[Records excerpted from a collection]
▼

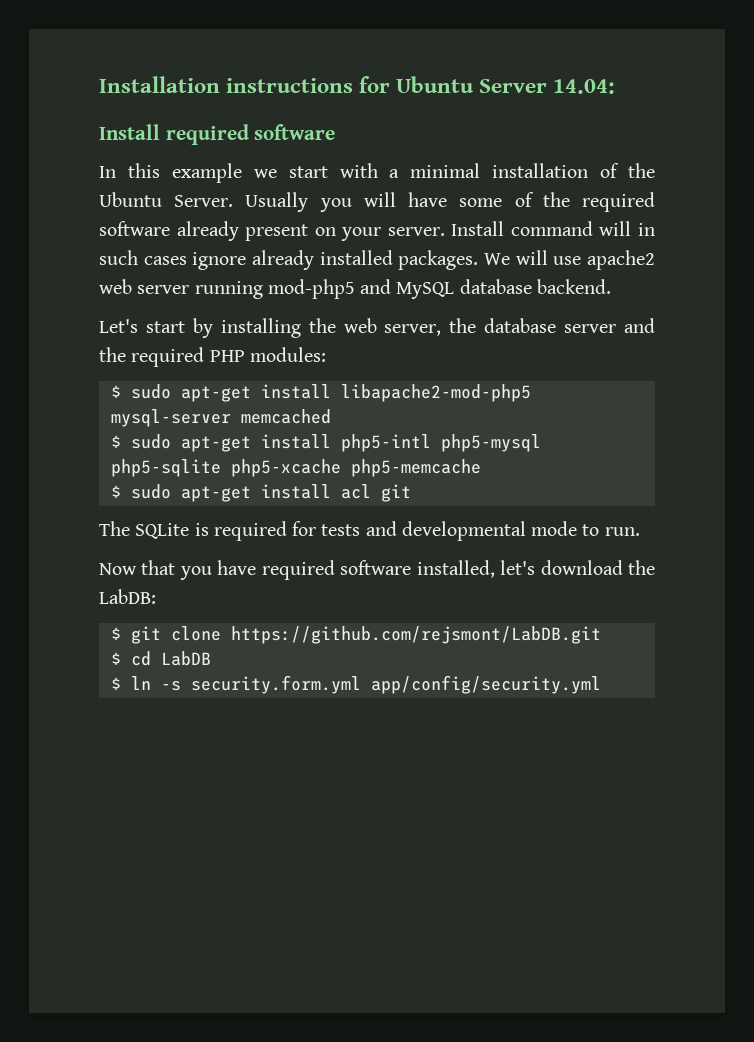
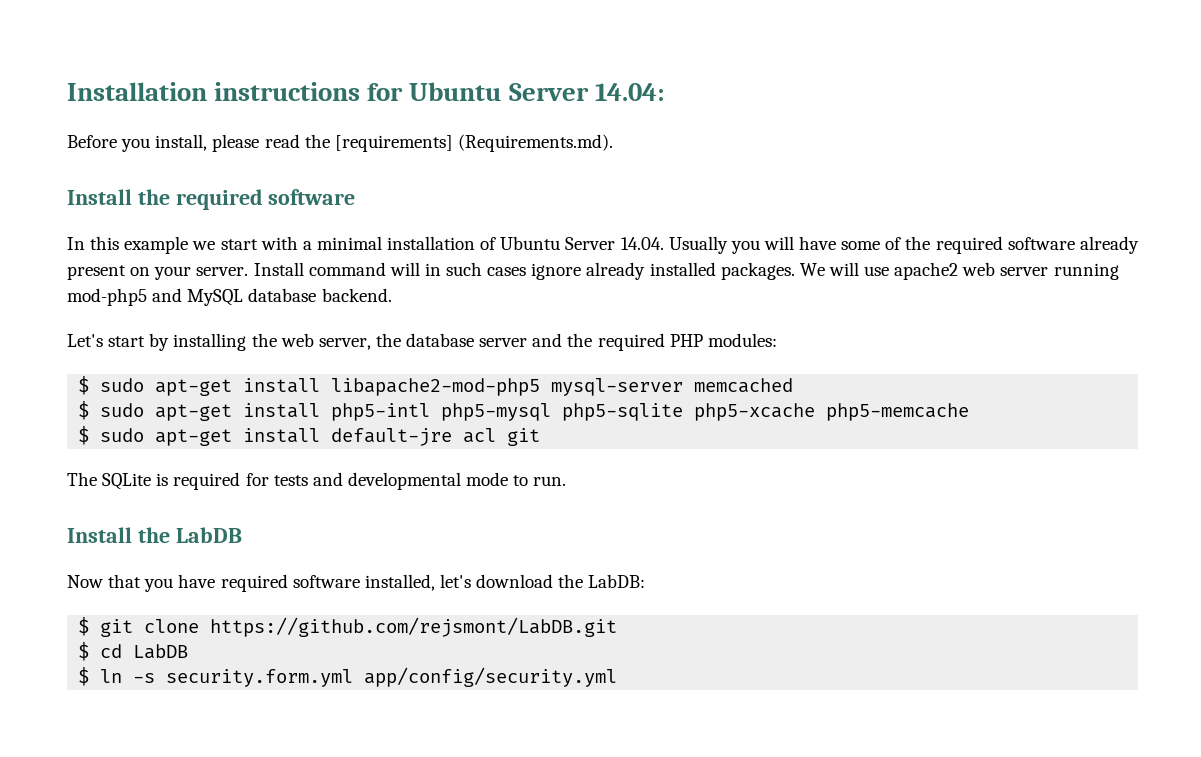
- Install required software
+ Before you install, please read the [requirements] (Requirements.md).
+ Install the required software
- In this example we start with a minimal installation of the Ubuntu Server. Usually you will have some of the required software already present on your server.
+ In this example we start with a minimal installation of Ubuntu Server 14.04. Usually you will have some of the required software already present on your server.
- $ sudo apt-get install acl git
+ $ sudo apt-get install default-jre acl git
+ Install the LabDB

▲

Work task:
From the line holding "default-jre acl git" to the last line of the data above, copy every line exactly and include nothing more.

Solved exercise:
+ $ sudo apt-get install default-jre acl git
+ Install the LabDB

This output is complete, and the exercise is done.